With only 2.77 million subscribers, Peloton is by no means a massive company, but it has an outsize influence on the exercise industry. Even calling it “fitness tech” doesn’t encapsulate it; Peloton has eclipsed the NordicTracks of the past, marrying compelling programming with premium hardware and, yes, capitalizing on the fact that people have been stuck in their homes for two years. Even before the onset of the p-word, Peloton had become the coveted c-word: Many software service providers boast about their online “communities,” but Peloton had achieved full-on cult status.

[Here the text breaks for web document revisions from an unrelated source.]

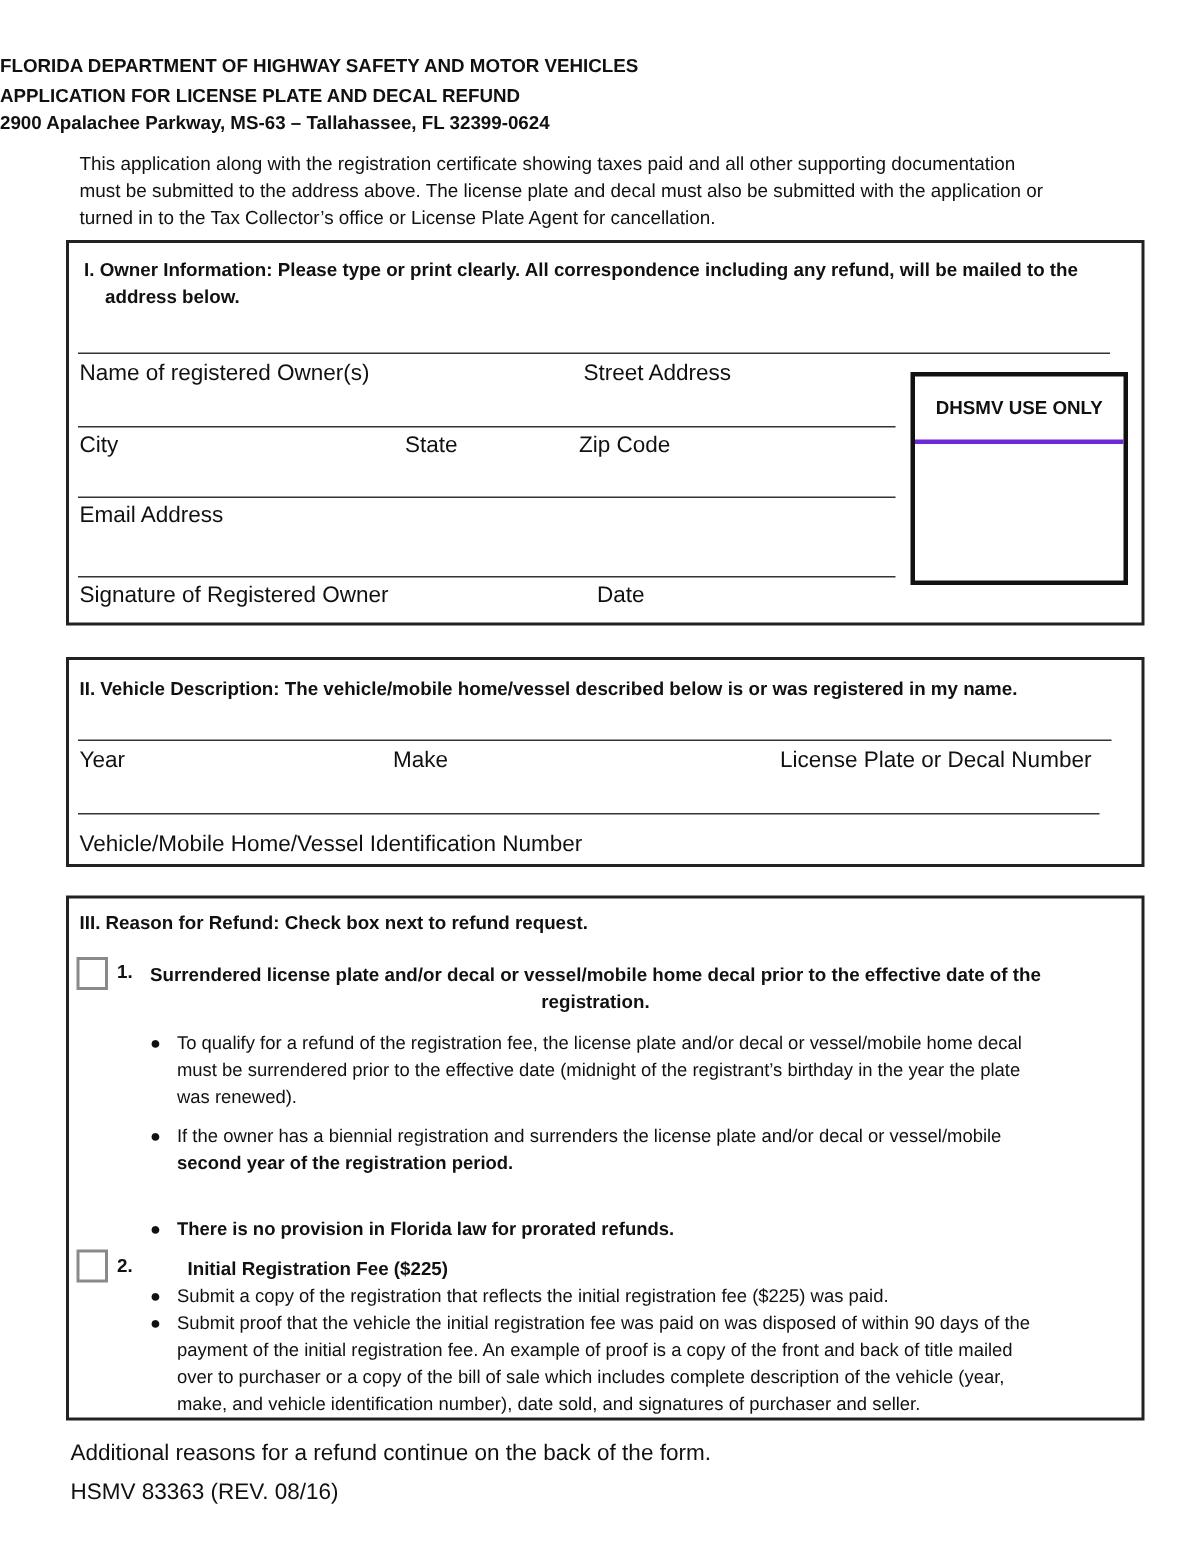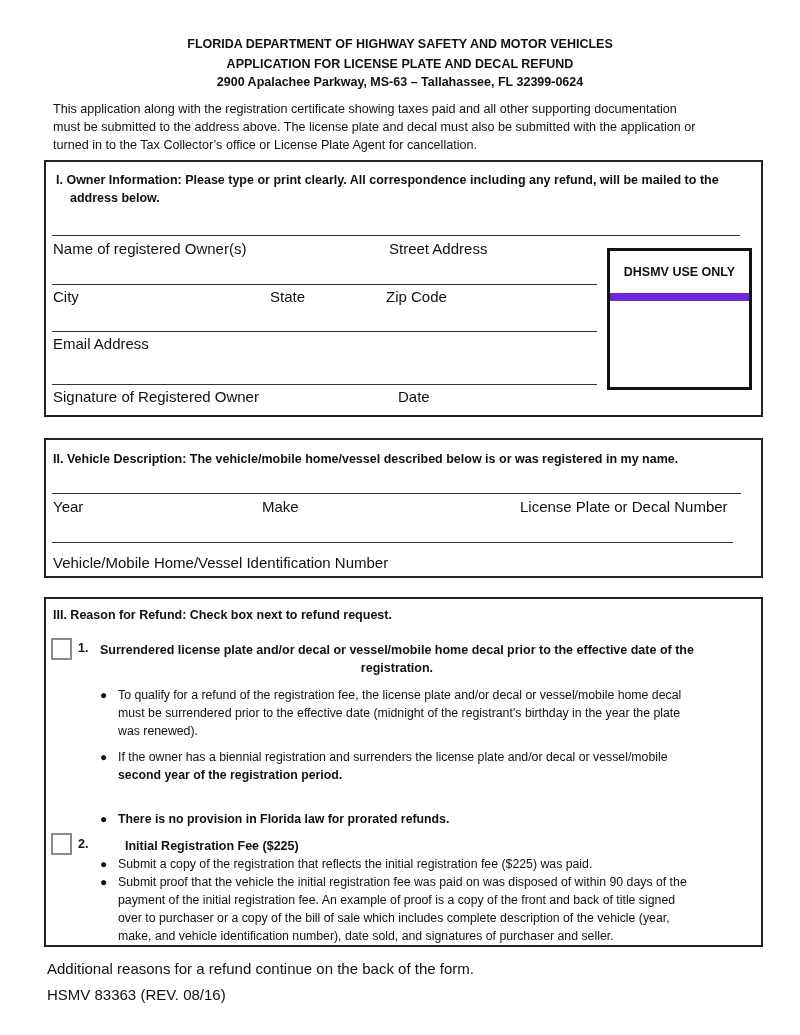"FLORIDA DEPARTMENT OF HIGHWAY SAFETY" .hdr { text-align: center -> none }
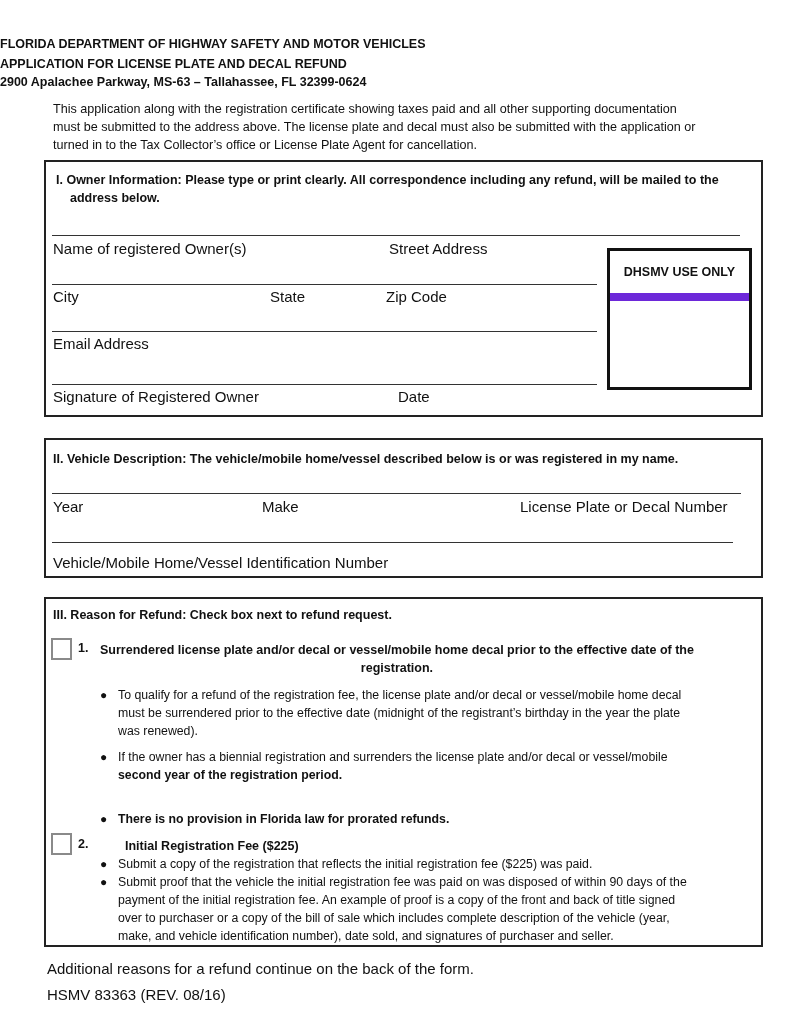"DHSMV USE ONLY" .dhsmv-head { border-bottom: 8px solid #6d28d9 -> 3px solid #6d28d9 }
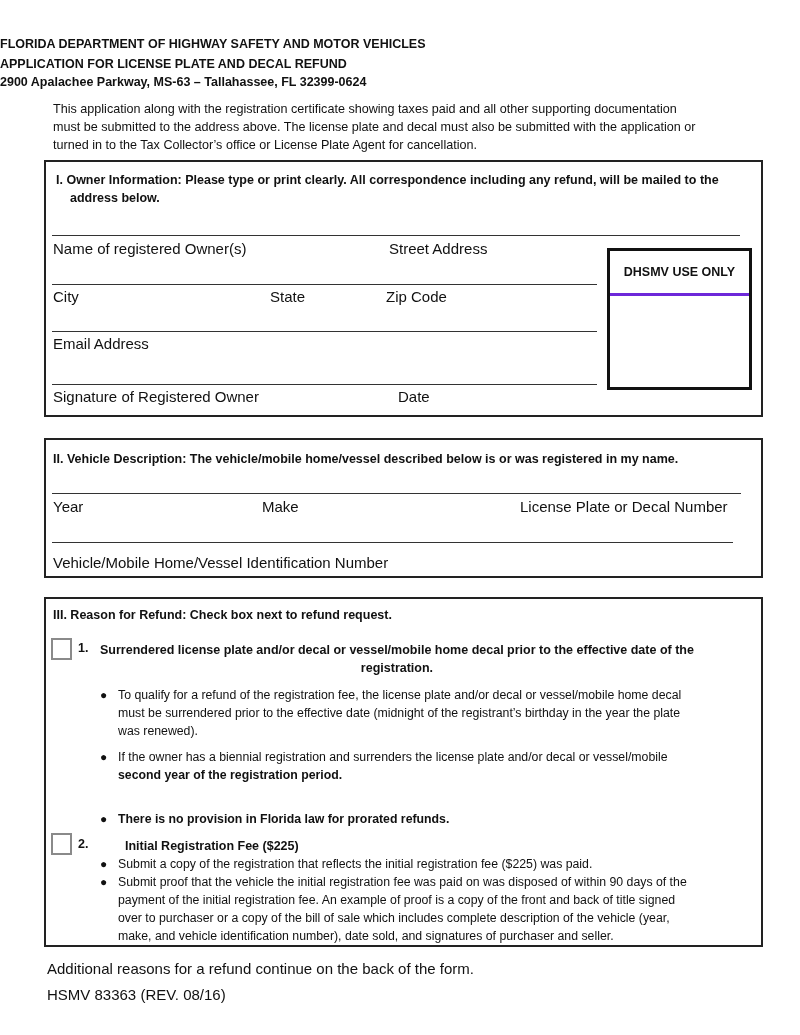"payment of the initial registration" div { text: signed -> mailed }
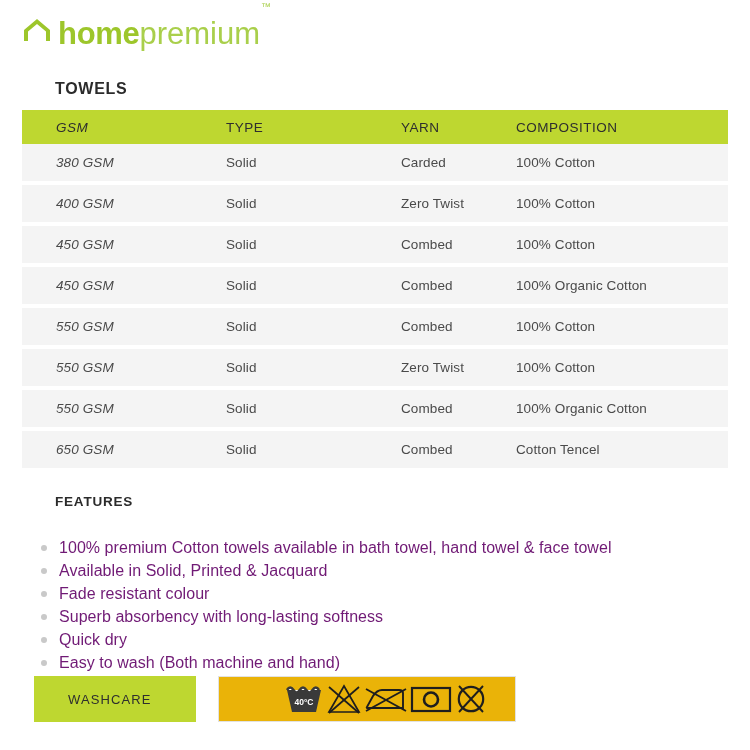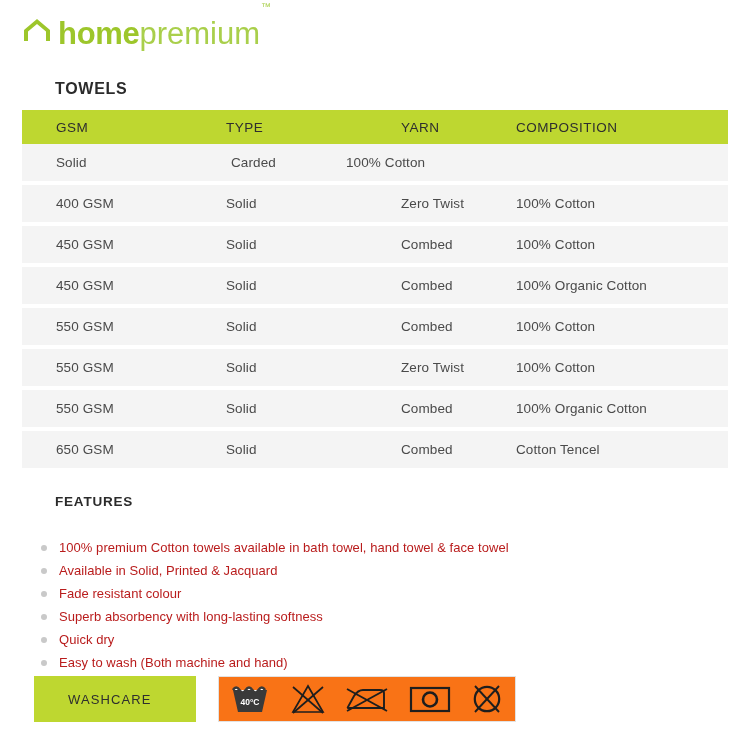"GSM" .c-gsm { font-style: none -> italic }
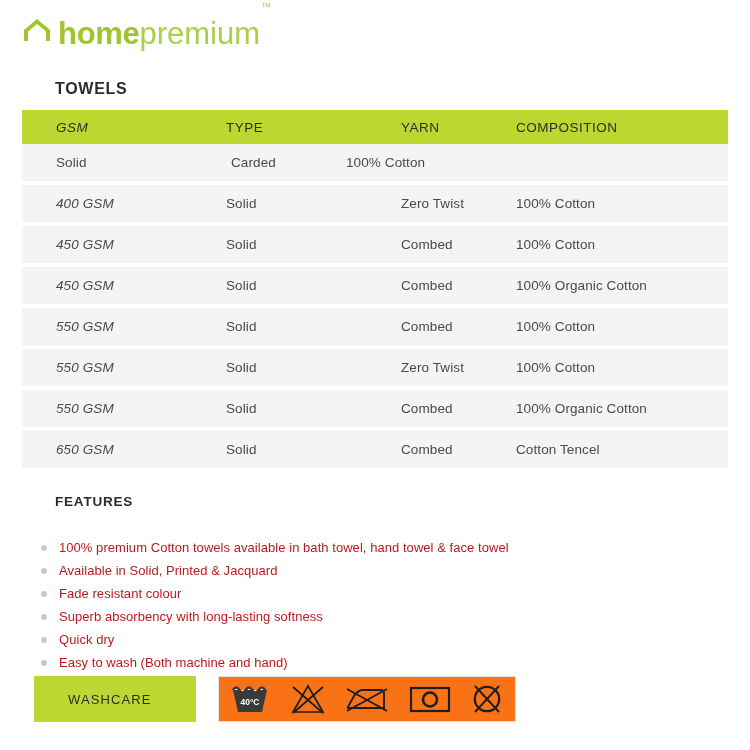"380 GSM" div.cell { html: none -> <div>380 GSM</div> }
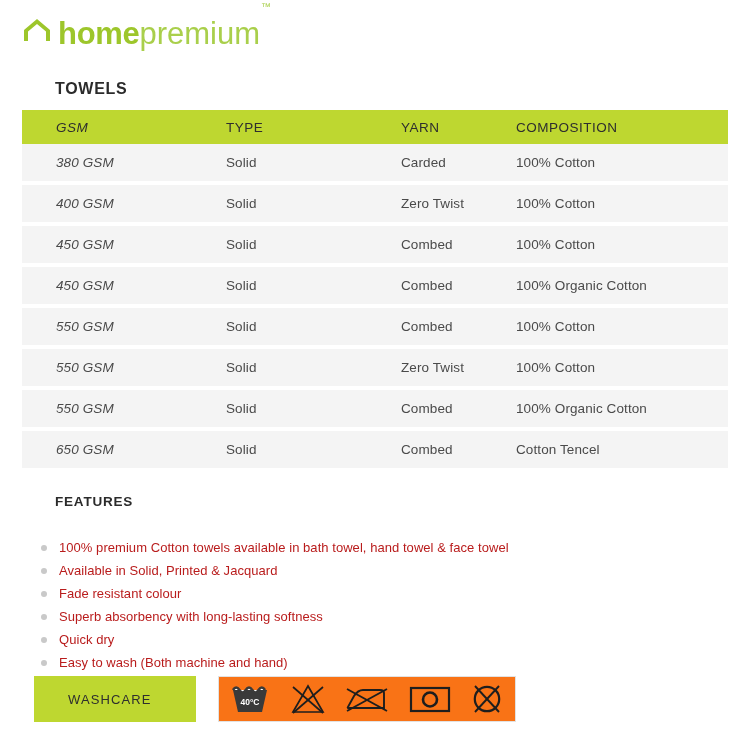"100% premium Cotton towels available" .feature-text { color: #b91c1c -> #701a75; font-size: 13px -> 16px }
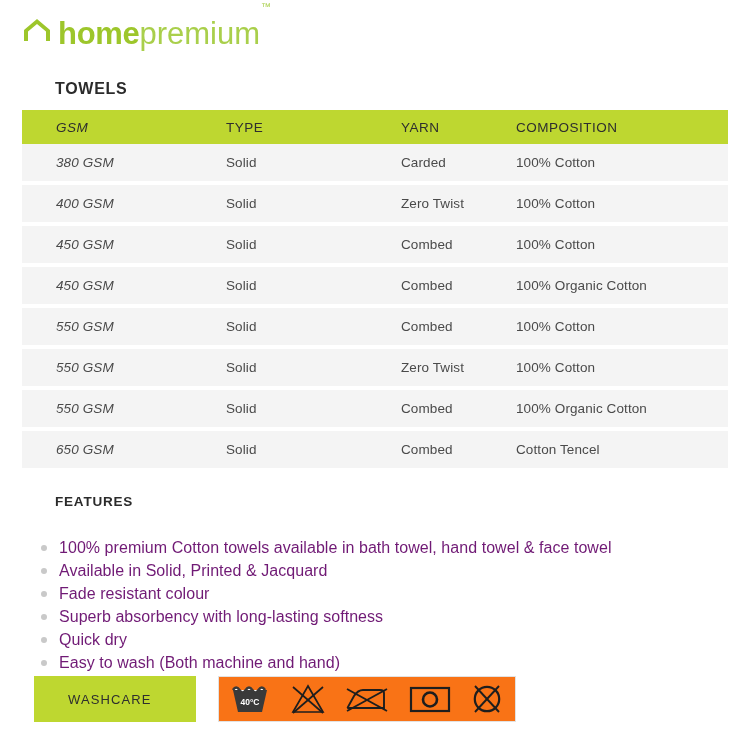"40°C" .washcare-icons { background: #f97316 -> #eab308; justify-content: space-between -> flex-end; padding: 0 10px -> 0 26px }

So what would it take for Peloton to survive entirely on its own, to not become Peloton Prime (Amazon), Peloton+ (Apple), or Pelotown (Nike)? First, it needs to adjust its cost structure and generate more cash, analysts and entrepreneurs say, to weather the storm. It’s already working on that, to a point. This week Peloton announced a “restructuring program” (tactlessly laying off 2,800 employees, some of whom learned of their status when their Slack access was revoked), reduced its planned capital expenditures for the year, and said it would wind down plans for a $400 million manufacturing plant in Ohio. But the company also lost $439 million in its most recent quarter, and both its scrapped factory plans and its acquisition of equipment-maker Precor last year were costly.

“When you look at companies like Ring, Eero, Anki, and Fitbit, they were all large enough to be visible but not large enough to have a cash stockpile to make it through hard times,” says John MacFarlane, the cofounder and former CEO of wireless audio company Sonos. “Companies like Sonos and Roku—and Peloton—all got large enough that they can survive a crunch. Hardware-software companies just need a lot of cash.”

Eric Min, the CEO of virtual cycling platform Zwift, says Peloton mistook a temporary increase in demand for an established trend. “When a company ebbs and flows like that—not just the stock, but more like people’s habits—you have to consider how you’re going to sustain a business through changes in consumer behavior.”

Min says Zwift, which plans to introduce a “major hardware product” within the next 12 months, has differentiated itself from competitors by supporting user-generated videos in the app. “If it’s just instructor-led video content, it’s not scalable. It’s just not creative enough.”